Recognizing that the systems I had built for property development were actually the answer to a problem I kept seeing in mining. Most operators in Africa treat governance as a compliance function, something you do because regulators require it. I started to understand that institutional-grade governance is actually a competitive advantage. When I brought that thinking into Black Lion Mining, the quality of decisions improved. The capacity to attract partners improved. Everything improved.
How do you make hard decisions under pressure?
I try to separate the decision from the noise. There is always noise: market commentary, competitor activity, people who want you to move faster or slower than the situation requires. The discipline is staying focused on what the actual data is telling you and what your own assessment says. Professional jealousy is a real force in business. Other people’s success can pull you off course if you let it. I don’t let it.

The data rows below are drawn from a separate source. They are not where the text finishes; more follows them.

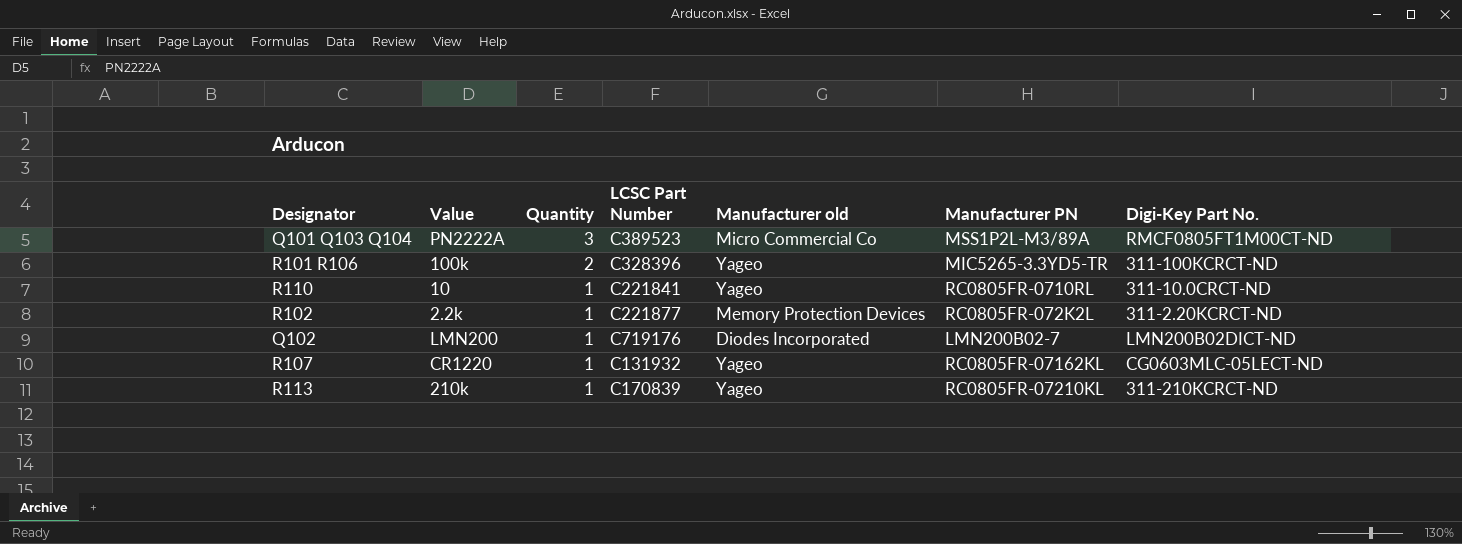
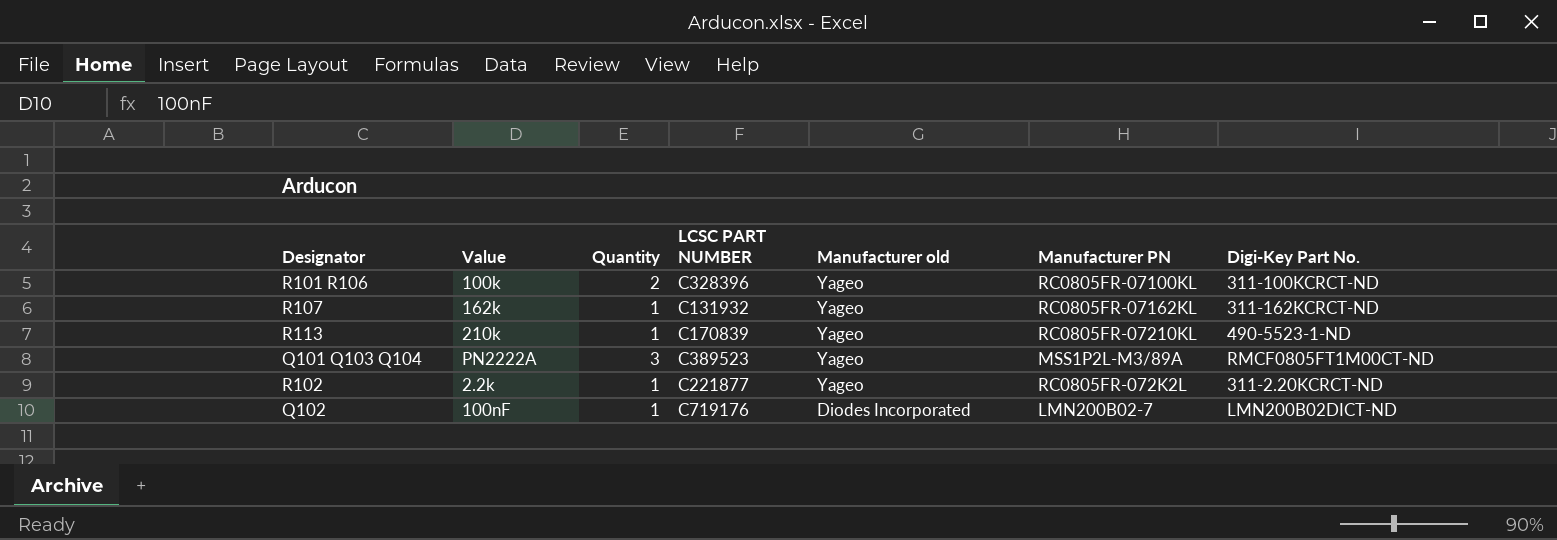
row order: Quantity descending -> Manufacturer old descending
column name: LCSC Part Number -> LCSC PART NUMBER
row R110: 10 | 1 | C221841 | Yageo | RC0805FR-0710RL | 311-10.0CRCT-ND -> none
R101 R106 | Manufacturer PN: MIC5265-3.3YD5-TR -> RC0805FR-07100KL
R107 | Value: CR1220 -> 162k
R107 | Digi-Key Part No.: CG0603MLC-05LECT-ND -> 311-162KCRCT-ND
R113 | Digi-Key Part No.: 311-210KCRCT-ND -> 490-5523-1-ND
Q101 Q103 Q104 | Manufacturer old: Micro Commercial Co -> Yageo
R102 | Manufacturer old: Memory Protection Devices -> Yageo
Q102 | Value: LMN200 -> 100nF

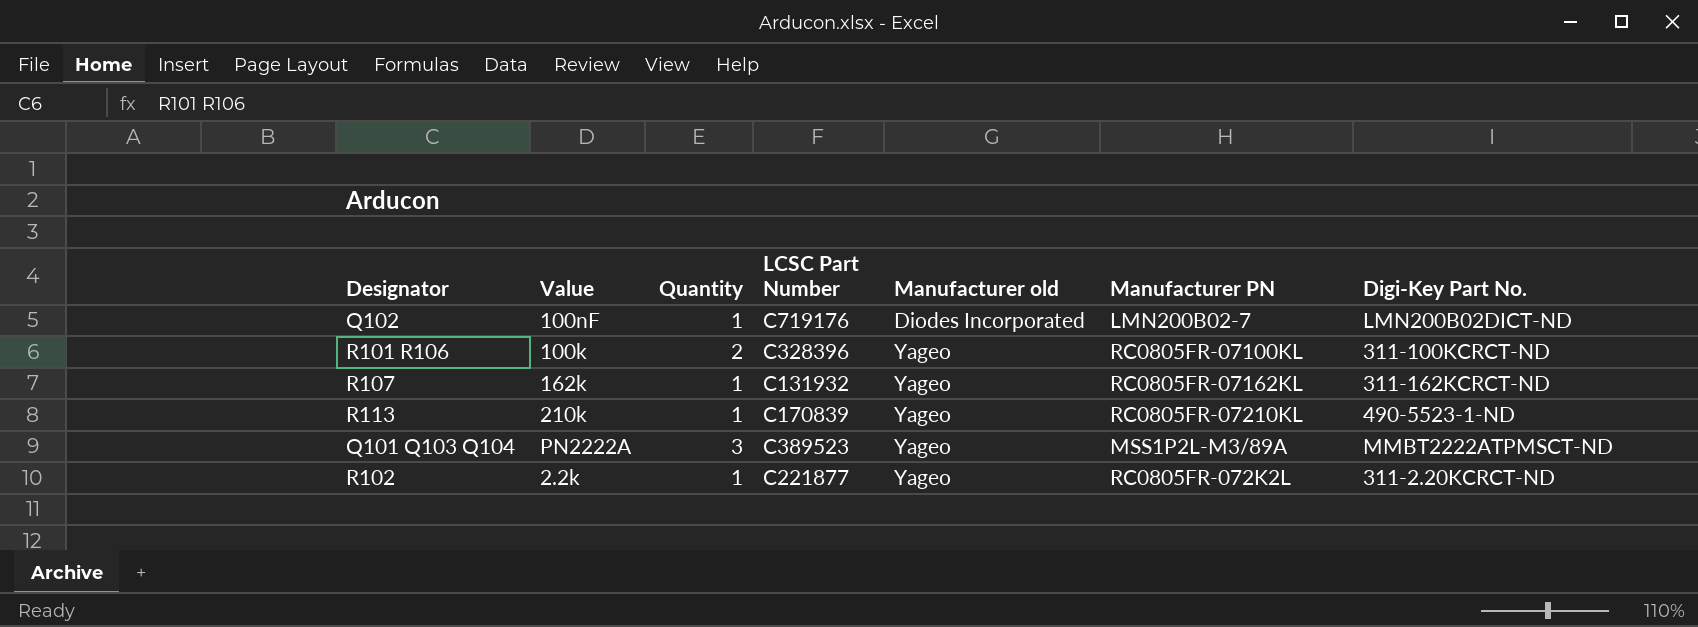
row order: Manufacturer old descending -> Manufacturer old ascending
column name: LCSC PART NUMBER -> LCSC Part Number
Q101 Q103 Q104 | Digi-Key Part No.: RMCF0805FT1M00CT-ND -> MMBT2222ATPMSCT-ND

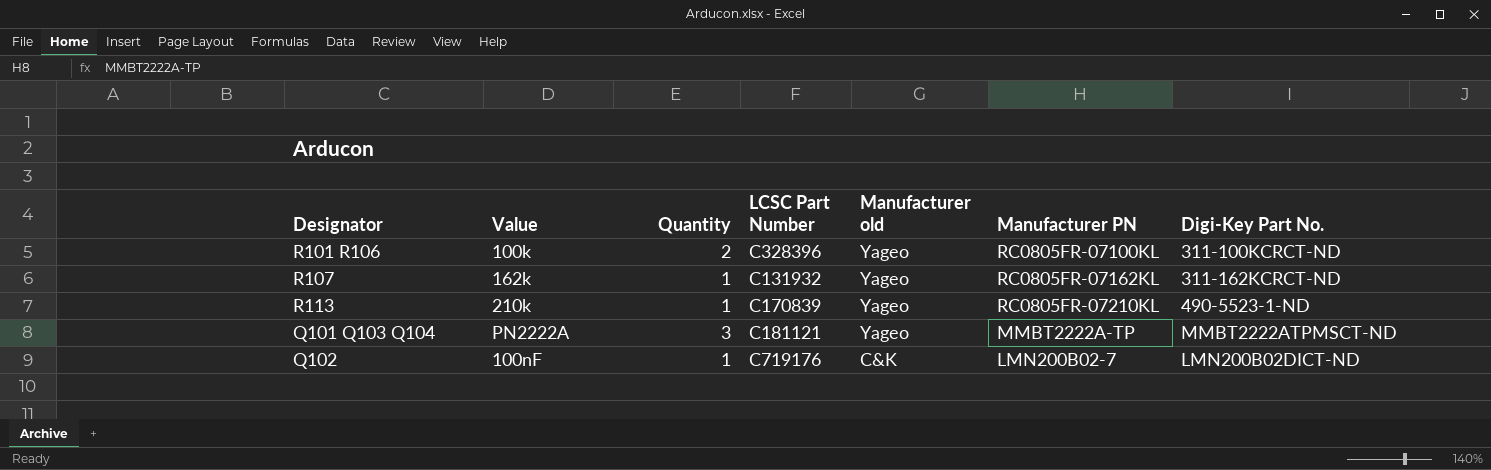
row order: Manufacturer old ascending -> Manufacturer old descending
row R102: 2.2k | 1 | C221877 | Yageo | RC0805FR-072K2L | 311-2.20KCRCT-ND -> none
Q101 Q103 Q104 | LCSC Part Number: C389523 -> C181121
Q101 Q103 Q104 | Manufacturer PN: MSS1P2L-M3/89A -> MMBT2222A-TP
Q102 | Manufacturer old: Diodes Incorporated -> C&K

What has failure taught you?
Failure taught me to test my assumptions before I commit to them. In property development, you learn quickly that the gap between what you think demand looks like and what demand actually looks like can cost you significantly. I came to see that process of testing and correcting as part of the work, not as a sign that something has gone wrong.
What habits have been most important to your growth?
Reading and staying close to what is happening in global markets. Finance, politics, commodity cycles. I find that the people who get caught off guard are usually the ones who stopped looking up from their own businesses. I’ve also been disciplined about separating the urgent from the important. Most things that feel urgent are not actually important. The important things are rarely urgent in the short term.
What tradeoffs have you made?
Time. Building across multiple sectors and multiple countries means there are periods where you are stretched thin. I’ve had to be honest about what I can be present for and what I need to delegate. Delegation is not natural for people who built their businesses from scratch. Learning to trust the team, and building a team worth trusting, has been one of the longer lessons.
What does long-term thinking look like in practice?
It means making decisions that will look correct in five years even if they don’t look clever in five months. The Natal Anthracite Mine and the Kamanjab Copper Mine both required patience. The Idaho acquisition requires patience. If I were optimizing for what looks good in a quarterly review, I would make very different decisions. I’m not.
What would you tell someone starting out?
Stay focused on what you’re building. The background noise will always be there. There will always be someone who appears to be moving faster, or who appears to be in a better position. Appear is the operative word. Build something that lasts, and stay the course long enough to find out what you actually built.